» **WORK INSTRUCTIONS**
What you produce should match the records below precisely, except that images are removed.

Web page edit records
==================================================

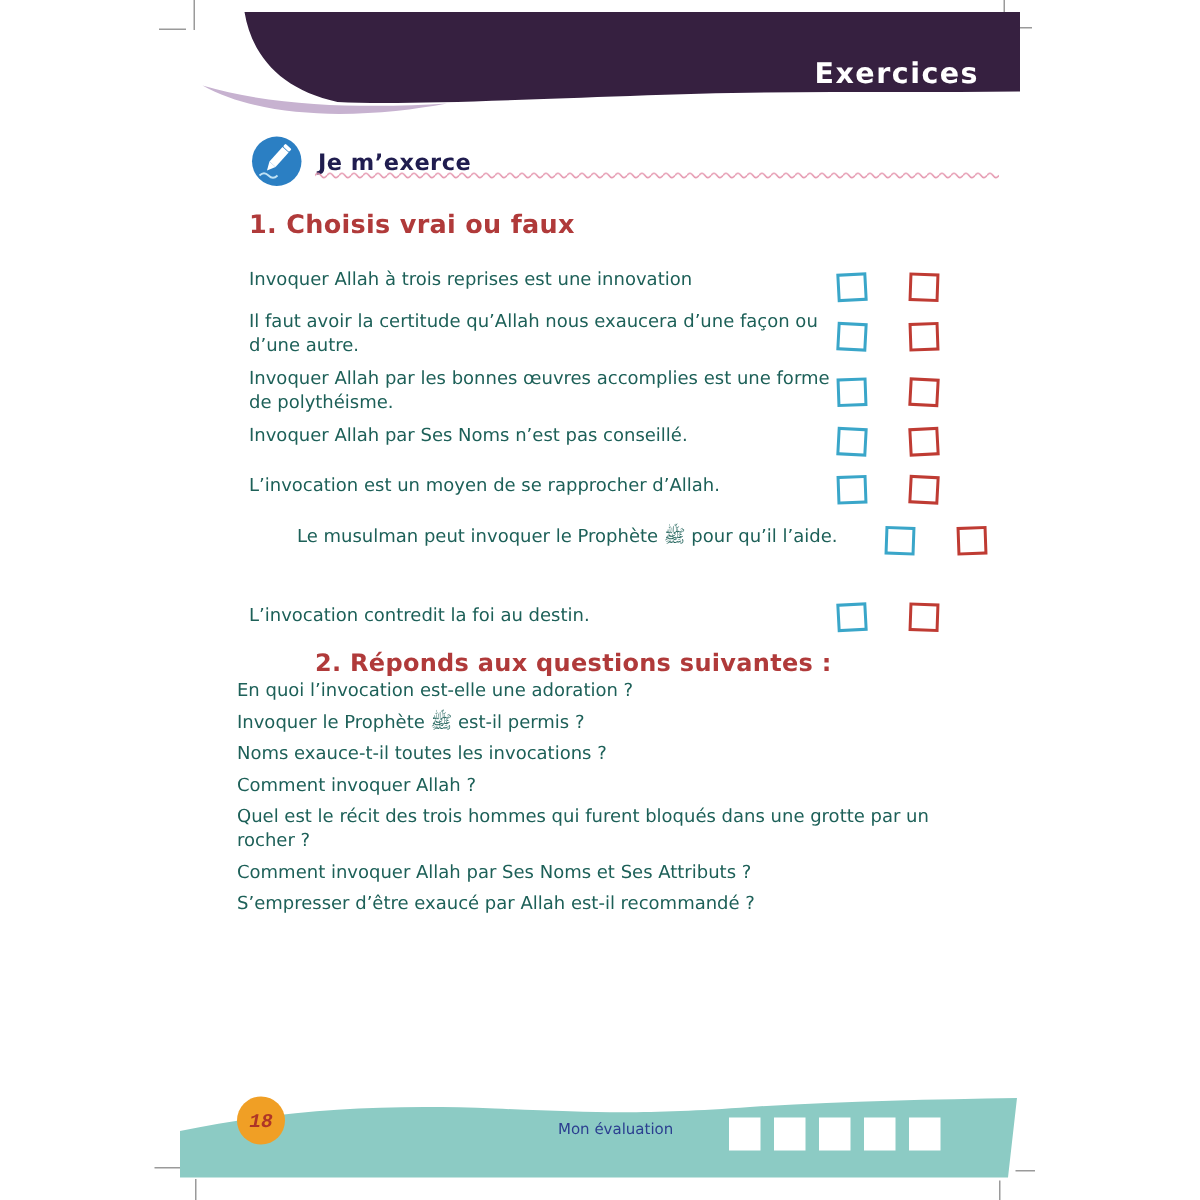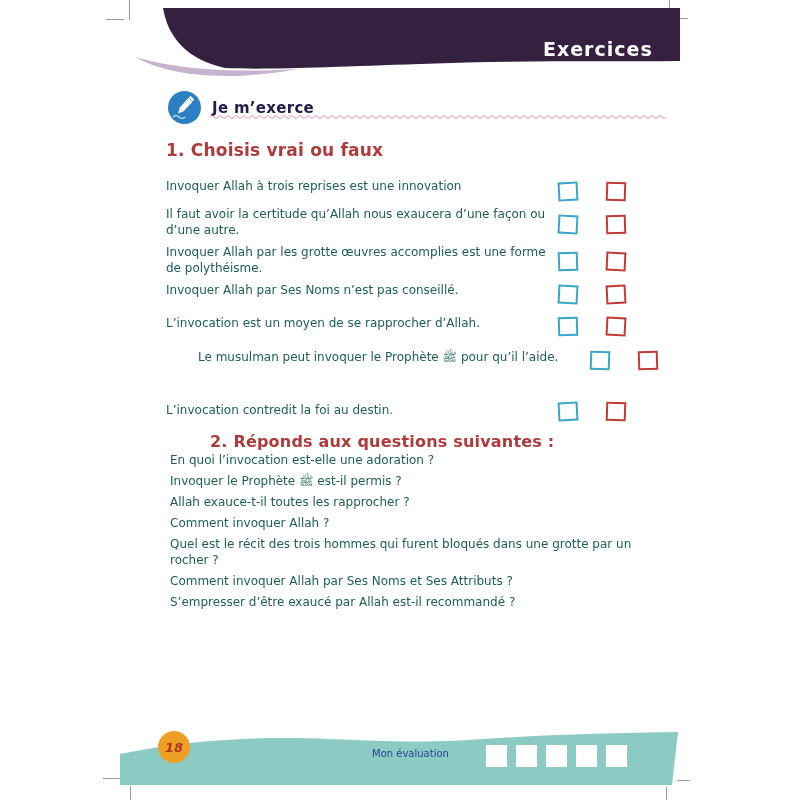--- a/index.html
+++ b/index.html
@@ -104,7 +104,7 @@
     <span class="cb cb-red rot-c" style="top:8px;"></span>
   </div>
   <div class="tf-row" style="top:245px;">
-    <span class="tf-text">Invoquer Allah par les grotte œuvres accomplies est une forme
+    <span class="tf-text">Invoquer Allah par les bonnes œuvres accomplies est une forme
 de polythéisme.</span>
     <span class="cb cb-blue rot-c" style="top:7px;"></span>
     <span class="cb cb-red rot-b" style="top:7px;"></span>

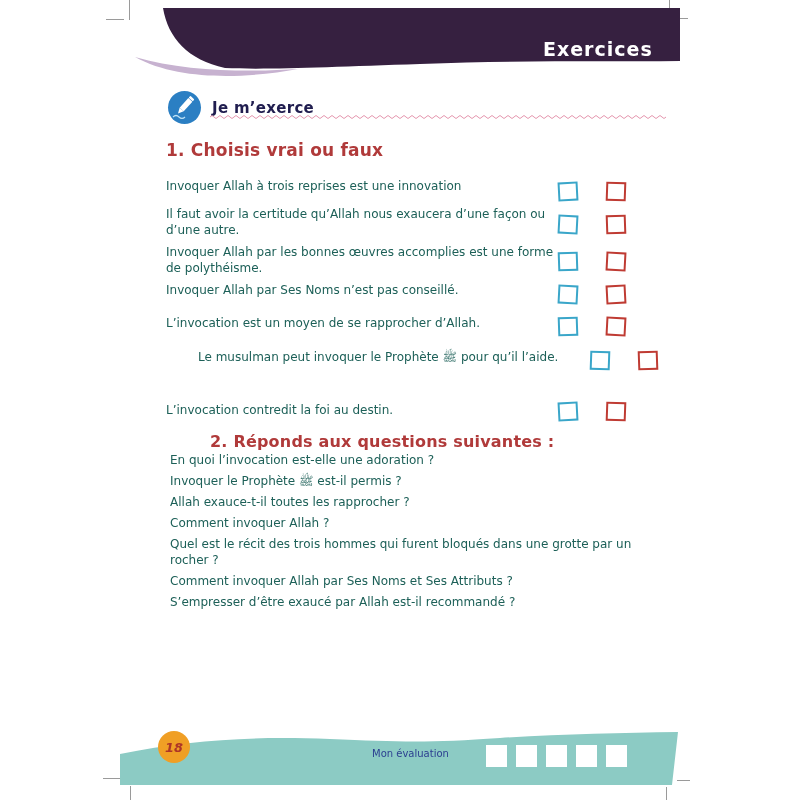--- a/index.html
+++ b/index.html
@@ -38,7 +38,7 @@
   .rot-c { transform:rotate(-2deg); } .rot-d { transform:rotate(2deg); }
 
   
-  .questions { position:absolute; left:170px; top:452px; width:560px; }
+  .questions { position:absolute; left:158px; top:452px; width:560px; }
   .q-item { color:#1d6058; font-size:12px; line-height:16px; margin-bottom:5px;
     white-space:pre-line; }
 

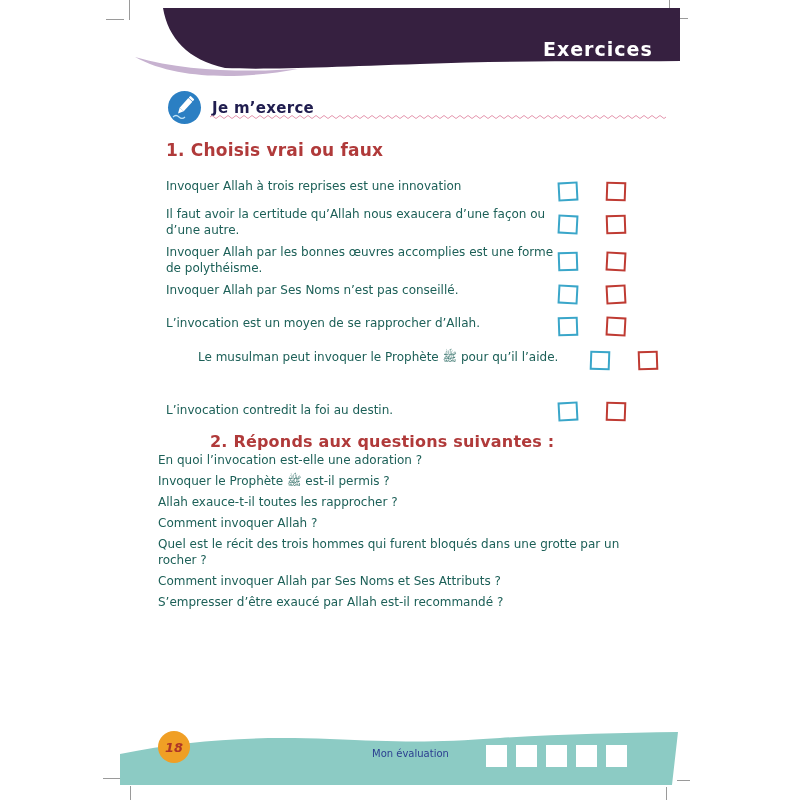--- a/index.html
+++ b/index.html
@@ -134,7 +134,7 @@
   <div class="questions">
     <div class="q-item">En quoi l’invocation est-elle une adoration ?</div>
     <div class="q-item">Invoquer le Prophète ﷺ est-il permis ?</div>
-    <div class="q-item">Allah exauce-t-il toutes les rapprocher ?</div>
+    <div class="q-item">Noms exauce-t-il toutes les invocations ?</div>
     <div class="q-item">Comment invoquer Allah ?</div>
     <div class="q-item">Quel est le  récit des trois hommes qui furent bloqués dans une grotte par un
 rocher ?</div>

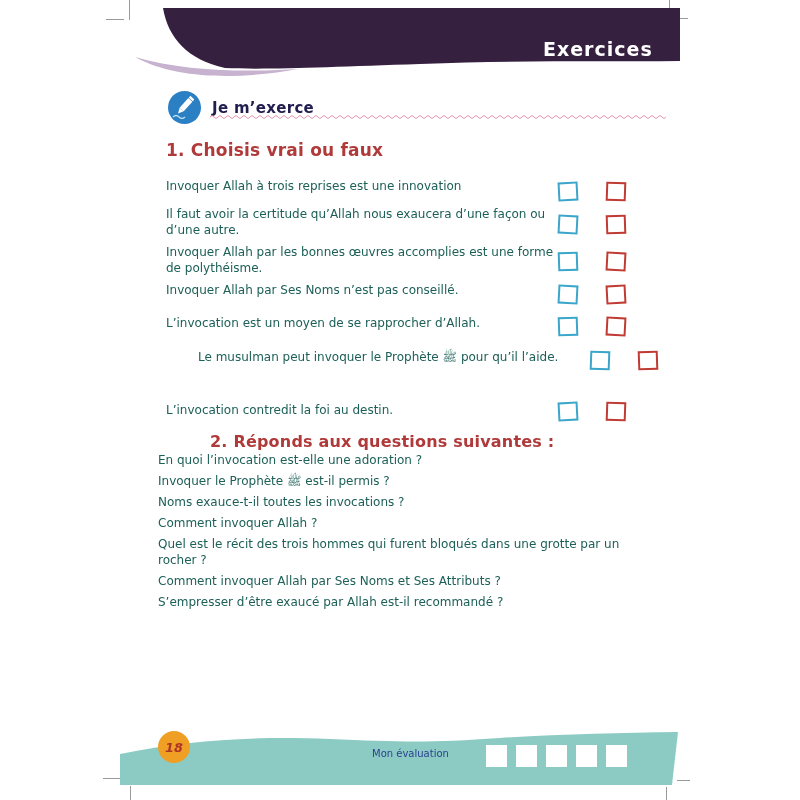--- a/index.html
+++ b/index.html
@@ -46,7 +46,7 @@
   .footer-svg { position:absolute; left:0; top:725px; }
   .page-badge { position:absolute; left:158px; top:731px; width:32px; height:32px;
     background:#f09f25; border-radius:50%; display:flex; align-items:center; justify-content:center;
-    color:#ae3527; font-size:13px; font-weight:bold; font-style:italic; }
+    color:#ae3527; font-size:13px; font-weight:bold; font-style:italic;font-family:Liberation Mono, monospace; }
   .eval-label { position:absolute; left:372px; top:748px; color:#2b3f90; font-size:10px; }
   .eval-boxes { position:absolute; left:486px; top:745px; display:flex; gap:9px; }
   .eval-box { width:21px; height:22px; background:#ffffff; }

==================================================

» **ANSWER BOX**
--- a/index.html
+++ b/index.html
@@ -104,7 +104,7 @@
     <span class="cb cb-red rot-c" style="top:8px;"></span>
   </div>
   <div class="tf-row" style="top:245px;">
-    <span class="tf-text">Invoquer Allah par les grotte œuvres accomplies est une forme
+    <span class="tf-text">Invoquer Allah par les bonnes œuvres accomplies est une forme
 de polythéisme.</span>
     <span class="cb cb-blue rot-c" style="top:7px;"></span>
     <span class="cb cb-red rot-b" style="top:7px;"></span>

--- a/index.html
+++ b/index.html
@@ -38,7 +38,7 @@
   .rot-c { transform:rotate(-2deg); } .rot-d { transform:rotate(2deg); }
 
   
-  .questions { position:absolute; left:170px; top:452px; width:560px; }
+  .questions { position:absolute; left:158px; top:452px; width:560px; }
   .q-item { color:#1d6058; font-size:12px; line-height:16px; margin-bottom:5px;
     white-space:pre-line; }
 

--- a/index.html
+++ b/index.html
@@ -134,7 +134,7 @@
   <div class="questions">
     <div class="q-item">En quoi l’invocation est-elle une adoration ?</div>
     <div class="q-item">Invoquer le Prophète ﷺ est-il permis ?</div>
-    <div class="q-item">Allah exauce-t-il toutes les rapprocher ?</div>
+    <div class="q-item">Noms exauce-t-il toutes les invocations ?</div>
     <div class="q-item">Comment invoquer Allah ?</div>
     <div class="q-item">Quel est le  récit des trois hommes qui furent bloqués dans une grotte par un
 rocher ?</div>

--- a/index.html
+++ b/index.html
@@ -46,7 +46,7 @@
   .footer-svg { position:absolute; left:0; top:725px; }
   .page-badge { position:absolute; left:158px; top:731px; width:32px; height:32px;
     background:#f09f25; border-radius:50%; display:flex; align-items:center; justify-content:center;
-    color:#ae3527; font-size:13px; font-weight:bold; font-style:italic; }
+    color:#ae3527; font-size:13px; font-weight:bold; font-style:italic;font-family:Liberation Mono, monospace; }
   .eval-label { position:absolute; left:372px; top:748px; color:#2b3f90; font-size:10px; }
   .eval-boxes { position:absolute; left:486px; top:745px; display:flex; gap:9px; }
   .eval-box { width:21px; height:22px; background:#ffffff; }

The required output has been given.